I applied to become a citizen of the United States of America in 2019. But, the meaning of that didn’t really sink in until I received the notice for the citizenship interview early in 2020. The notice destabilized me, made my head spin and my heart sink, I wanted nothing more than to sit down and write what I was feeling, so here we are.
To me, becoming a United States citizen means nothing… and it also means everything.
It means nothing because it’s too late, because more than any other feeling what I feel is anger. I have been living in this country for 12 years — how could it possibly take this long to recognize that I in fact have made a life here? that I am an asset to this society? that diversity should be desired and promoted? It means nothing because the more I read about the past history - and live in the present history - of this country the more I feel far away, removed from what it represents, what it has done and continues to do to its own citizens and others around the world. Because I know I won’t feel American as I feel I am Venezuelan, or even Italian. (Although of course I AM American, since I was born in the American continent, as any Mexican, Argentinian, Peruvian, Guatemalan, Uruguayan, etc, etc. But that is a topic for another day.)
But, becoming a United States citizen also means everything. Because I have been here for incredibly formative years. Because I am who I am because I have lived here for so long. Because I dream, read, write, and think in English as well as Spanish. Because the opportunities I found here I wouldn’t have found anywhere else. Because I feel the struggles of the United States as my struggles. Because I already fight for this country to be what I think it could be. Because I am a United States citizen in every single way except that piece of paper.
Getting to this point hasn’t been an easy journey, it’s been 12 years of living, working, loving, crying, playing, existing on a place that I don’t fully feel as “mine”, a place I have never really belonged to, and in which I am reminded of this often, even in the subtlest of interactions. Being an immigrant means always having a condition dangling on the top of your head, always carrying a “what if?” on your mind.
I am without a doubt one of the luckiest ones of the more than 45million immigrants in this country, a significant mass of people working hard (and in many cases harder than anyone else), striving to do things “right”, pressured by expectations, and minimized by stereotypes… millions of people whose identities are questioned, their lives importance doubted out loud every single day.
The story of immigration is a common one, millions of immigrants all over the world feel the same way: not here, not there, not from the place you come from anymore, not from the place you are in right now.
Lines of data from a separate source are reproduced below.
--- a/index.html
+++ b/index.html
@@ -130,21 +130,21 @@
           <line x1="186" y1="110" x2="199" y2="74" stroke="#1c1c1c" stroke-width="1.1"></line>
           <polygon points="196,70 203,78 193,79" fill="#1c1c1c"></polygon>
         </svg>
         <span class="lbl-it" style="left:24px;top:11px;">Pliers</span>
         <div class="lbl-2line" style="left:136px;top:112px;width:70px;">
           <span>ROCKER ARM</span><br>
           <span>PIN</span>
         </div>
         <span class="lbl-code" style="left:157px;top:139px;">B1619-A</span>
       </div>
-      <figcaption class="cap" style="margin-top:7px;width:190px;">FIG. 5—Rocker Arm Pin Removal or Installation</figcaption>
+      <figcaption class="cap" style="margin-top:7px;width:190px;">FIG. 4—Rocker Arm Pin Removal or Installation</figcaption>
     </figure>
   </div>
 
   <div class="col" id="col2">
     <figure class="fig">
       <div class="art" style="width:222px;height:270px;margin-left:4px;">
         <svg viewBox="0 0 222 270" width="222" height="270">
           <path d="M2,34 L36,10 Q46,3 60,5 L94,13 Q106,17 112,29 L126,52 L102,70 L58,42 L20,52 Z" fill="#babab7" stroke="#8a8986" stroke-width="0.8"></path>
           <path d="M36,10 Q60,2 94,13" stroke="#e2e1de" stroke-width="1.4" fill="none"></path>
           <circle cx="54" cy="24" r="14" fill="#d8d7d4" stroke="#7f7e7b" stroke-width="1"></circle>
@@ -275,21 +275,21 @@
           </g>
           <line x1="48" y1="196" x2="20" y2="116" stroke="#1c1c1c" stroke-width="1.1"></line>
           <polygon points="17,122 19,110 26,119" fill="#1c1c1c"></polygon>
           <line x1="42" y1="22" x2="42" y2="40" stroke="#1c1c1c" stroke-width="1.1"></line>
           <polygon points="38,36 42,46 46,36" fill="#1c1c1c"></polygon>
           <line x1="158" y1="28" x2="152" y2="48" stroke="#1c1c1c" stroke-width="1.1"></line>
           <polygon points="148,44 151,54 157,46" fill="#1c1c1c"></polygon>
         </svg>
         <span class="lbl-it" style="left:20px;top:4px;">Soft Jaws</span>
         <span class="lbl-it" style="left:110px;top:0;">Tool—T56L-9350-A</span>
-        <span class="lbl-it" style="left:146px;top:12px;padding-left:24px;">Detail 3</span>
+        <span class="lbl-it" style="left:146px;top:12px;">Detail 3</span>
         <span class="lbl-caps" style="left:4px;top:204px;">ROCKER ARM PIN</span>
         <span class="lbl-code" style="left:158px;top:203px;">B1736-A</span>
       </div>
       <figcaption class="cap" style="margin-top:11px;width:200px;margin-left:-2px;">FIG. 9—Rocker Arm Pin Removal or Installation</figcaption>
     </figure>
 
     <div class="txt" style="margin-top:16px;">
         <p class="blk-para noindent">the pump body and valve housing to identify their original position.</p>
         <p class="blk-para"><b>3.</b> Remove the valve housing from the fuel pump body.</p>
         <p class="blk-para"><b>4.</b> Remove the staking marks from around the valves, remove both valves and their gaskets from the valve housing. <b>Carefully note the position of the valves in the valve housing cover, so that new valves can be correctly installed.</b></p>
A constant identity struggle, a push and pull of the soul, a never ending search for what it means to belong. But some countries facilitate that discovery, make it easier for immigrants to fit it, make you feel valuable faster. Others make it much harder, make you jump through hoops, make it clear you are not “one of them”, and make the road to becoming one a grueling - sometimes literally impossible - journey. The United States is in that latter camp, of course.
One of the most insulting comments I have received (many times) due to being an immigrant is in response to any critical judgement about this country, which I provide liberally to anyone who asks. It is the “if you don’t like it, why don’t you leave?” remark. It makes my blood boil. If you are not constantly questioning, speaking up, educating yourself, and pushing for the country you live in to be truly great - to be fair, to be moral, to be admirable, to be an example, to be everything that you know it can be - then maybe you should be the one to leave.
The United States is a wonderful country in many respects, but it can also be brutally harsh to immigrants, especially those that need the shelter the most. The immigration laws in this country are fucked up and need a big overhaul… but in the meantime, here are five things you can do in your day to day interactions with immigrants to make it easier:
Don’t compare countries. Specifically, don’t tell us the United States is the best country in the world and leave it at that. Countries are too complex to discuss in such general terms. It is absolutely fine to be critical of other countries and love your own, but learn to also be critical of what surrounds you, detach yourself from what you have always been told to feel or believe about other countries and your own. Accept that the U.S. is by no means perfect.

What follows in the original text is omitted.